Unless being able to ignore it is, in fact, a desired feature.
True. Is there evidence that WotC intended BIFTs and Inspiration to be easily ignorable? Well, they spend considerable space on BIFTs, both describing them and in providing rollable table examples for each background. They devoted space in both the PHB and the DMG to Inspiration, and not as optional rules. They also included optional rules for the mechanics.

I think "easily ignorable" from the standpoint of design is counterindicated by the resource space devoted to the system. The effort spent is not what one would usually associate with a mechanic intended to be easily ignorable. I mean, it might have been designed with that intent, but evidence should be provided. Conjecture is easy, and not terribly persuasive.
 


Umbran

Mod Squad
Staff member
Supporter
If I say "I think Volkswagen makes the best compact car in the Golf" and you drive a Corolla hatchback and naturally disagree with me. We both think the other are wrong. That doesn't make it insulting to anybody or anything. It's the nature of literally all human disagreement about anything.

There is a world of difference between the statements, "I disagree," and "You are wrong." The former is a statement of one's own position. The latter is a statement of fact.
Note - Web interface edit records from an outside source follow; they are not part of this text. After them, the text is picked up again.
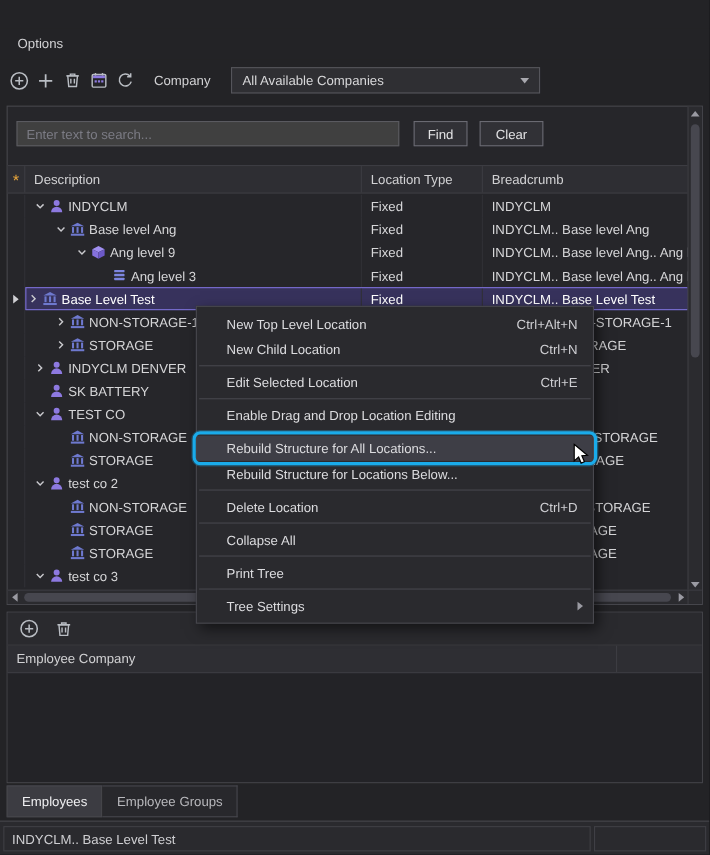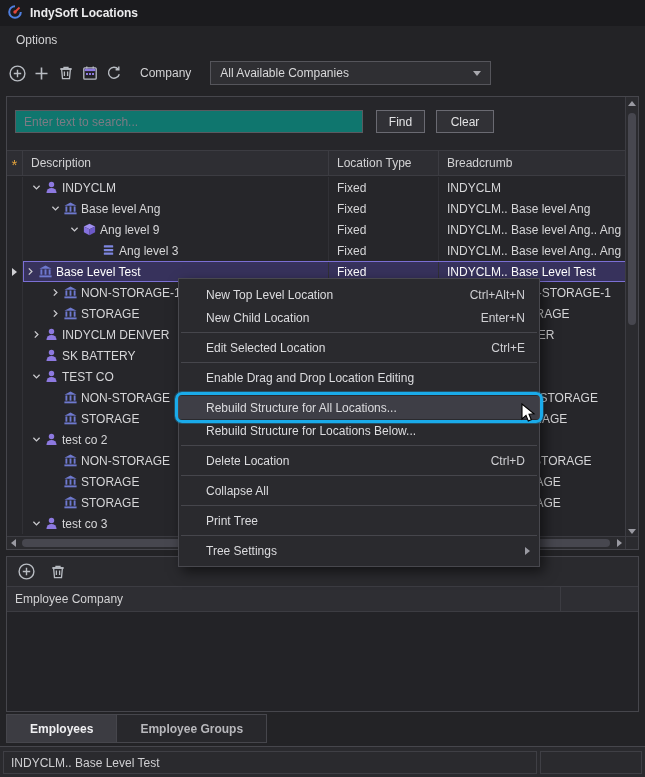--- a/index.html
+++ b/index.html
@@ -96,14 +96,6 @@
 
 <div class="window">
 
-  <div class="titlebar">
-    <span class="app-icon"><svg width="16" height="16" viewBox="0 0 16 16">
-          <path d="M8 2.2a5.8 5.8 0 1 0 5.8 5.8" fill="none" stroke="#4f7fe0" stroke-width="2"></path>
-          <path d="M8 8L12.5 3.5" stroke="#e0483c" stroke-width="1.8"></path>
-          <circle cx="8" cy="8" r="1.7" fill="#e0483c"></circle>
-        </svg></span>
-    <span class="title">IndySoft Locations</span>
-  </div>
 
   <div class="menubar">
     <span class="menu-item">Options</span>

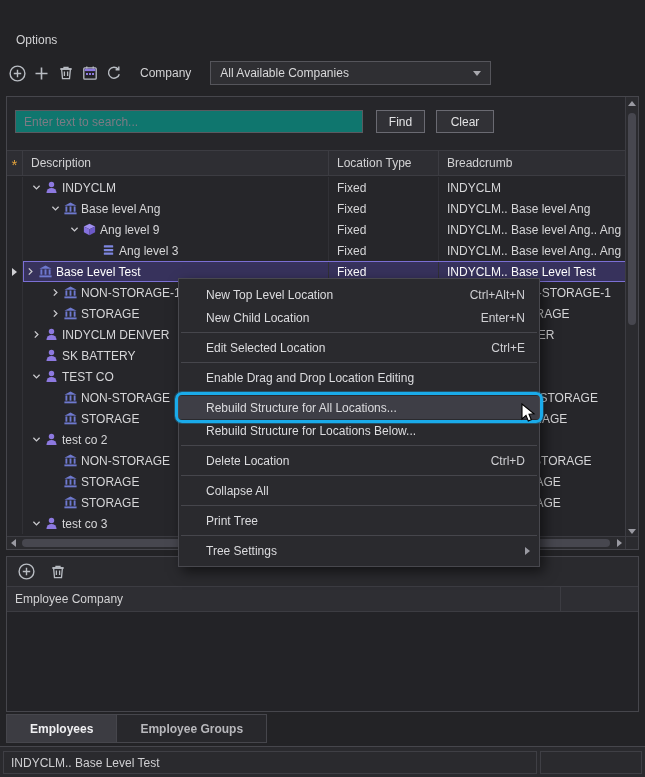--- a/index.html
+++ b/index.html
@@ -20,7 +20,7 @@
 
   
   .tree-panel{position:absolute;left:6px;top:96px;width:633px;height:454px;border:1px solid #46464c;background:#26262a;}
-  .search{position:absolute;left:8px;top:13px;width:348px;height:23px;background:#0f766e;border:1px solid #5a5a60;color:#d0d0d0;padding:0 8px;font:12px "Liberation Sans","DejaVu Sans",sans-serif;}
+  .search{position:absolute;left:8px;top:13px;width:348px;height:23px;background:#404040;border:1px solid #5a5a60;color:#d0d0d0;padding:0 8px;font:12px "Liberation Sans","DejaVu Sans",sans-serif;}
   .search::placeholder{color:#7b7b84;}
   .pbtn{position:absolute;top:13px;height:23px;background:#313136;border:1px solid #6a6a72;color:#e2e2e4;font:12px "Liberation Sans","DejaVu Sans",sans-serif;}
   .find{left:369px;width:49px;}

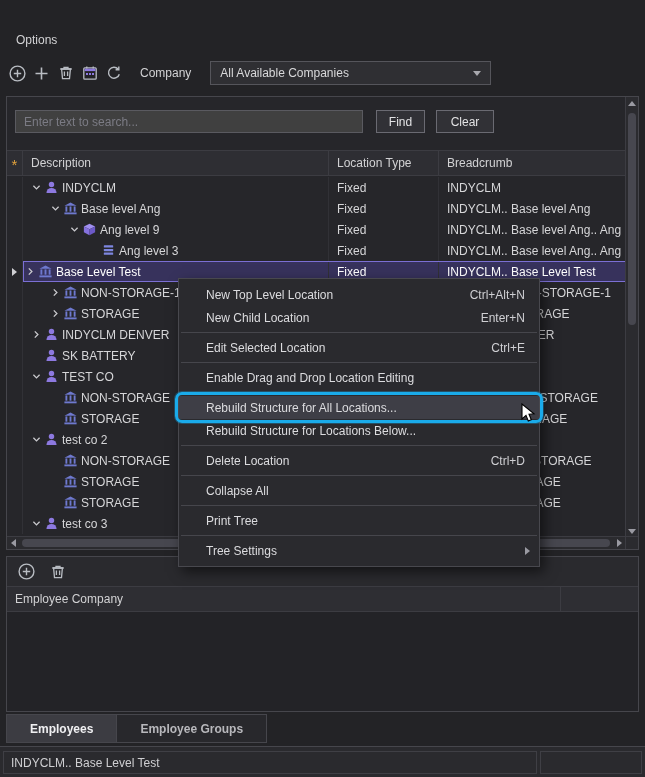--- a/index.html
+++ b/index.html
@@ -549,7 +549,7 @@
       </div>
       <div class="mitem">
         <span class="mlabel">New Child Location</span>
-        <span class="mshortcut">Enter+N</span>
+        <span class="mshortcut">Ctrl+N</span>
       </div>
       <div class="msep"></div>
       <div class="mitem">

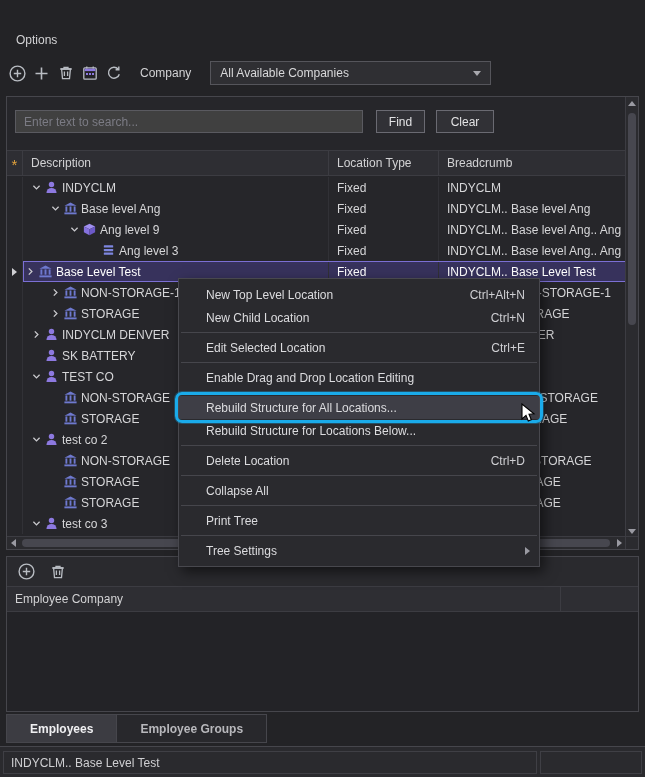--- a/index.html
+++ b/index.html
@@ -84,7 +84,7 @@
 
   
   .tabs{position:absolute;left:6px;top:714px;height:30px;display:flex;align-items:flex-start;}
-  .tab{height:29px;display:flex;align-items:center;padding:0 23px;border:1px solid #46464c;border-left:none;background:#28282c;color:#b8b8bc;font-weight:bold;}
+  .tab{height:29px;display:flex;align-items:center;padding:0 13px;border:1px solid #46464c;border-left:none;background:#28282c;color:#b8b8bc;}
   .tab:first-child{border-left:1px solid #46464c;}
   .tab.active{background:#3c3c42;color:#f0f0f2;}
   .statusbar{position:absolute;left:0;top:746px;width:645px;height:31px;background:#2a2a2e;border-top:1px solid #46464c;}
If you use the latter, you are asserting your opinion is fact. That's a rhetorical gambit, a power play, not nature.
 

LadyElect

Explorer
But why is your opinion any more valid than the opinion of myself, the dozens of people I've played with, the people that participated in the playtest or the development team?
Very simply: because it’s mine.

If anything, it’s a concern if you aren’t valuing your own opinions the mostly highly. After all, only you can have your reason for them. Those that seem to be in agreement are really just the nearest Venn diagram overlap.
 

FrogReaver

As long as i get to be the frog
There is a world of difference between the statements, "I disagree," and "You are wrong." The former is a statement of one's own position. The latter is a statement of fact.

If you use the latter, you are asserting your opinion is fact. That's a rhetorical gambit, a power play, not nature.
Besides one being a more polite way of sharing your feelings on a topic, I don't agree. Bracing for the 'you are wrong' that's bound to come
 

Ovinomancer

No flips for you!
I don't care for pickup trucks. That doesn't make them bad quality or poor design, I just don't care for them.
Is this argument intended to claim by inference that people complaining about 5e don't care for it and are just slinging criticisms maliciously?

Like, is this the point? Someone complaining cannot be a fan? I have some sports team fandoms to introduce you to, where complaining about the team IS the way fandom is expressed.
 

eyeheartawk

#1 Enworld Jerk™
Besides one being a more polite way of sharing your feelings I don't agree. Bracing for the 'you are wrong' that's bound to come
I completely agree. They're both really saying the same thing. But having the opinion that something is good or bad, it's naturally a perceived fact to you. It's a judgement that has been made, after all.

The only real problem is when you take your opinion/judgement of something and require that it be shared by everybody else as universal truth. A public disagreement about aspects of elfgames is decidedly not that.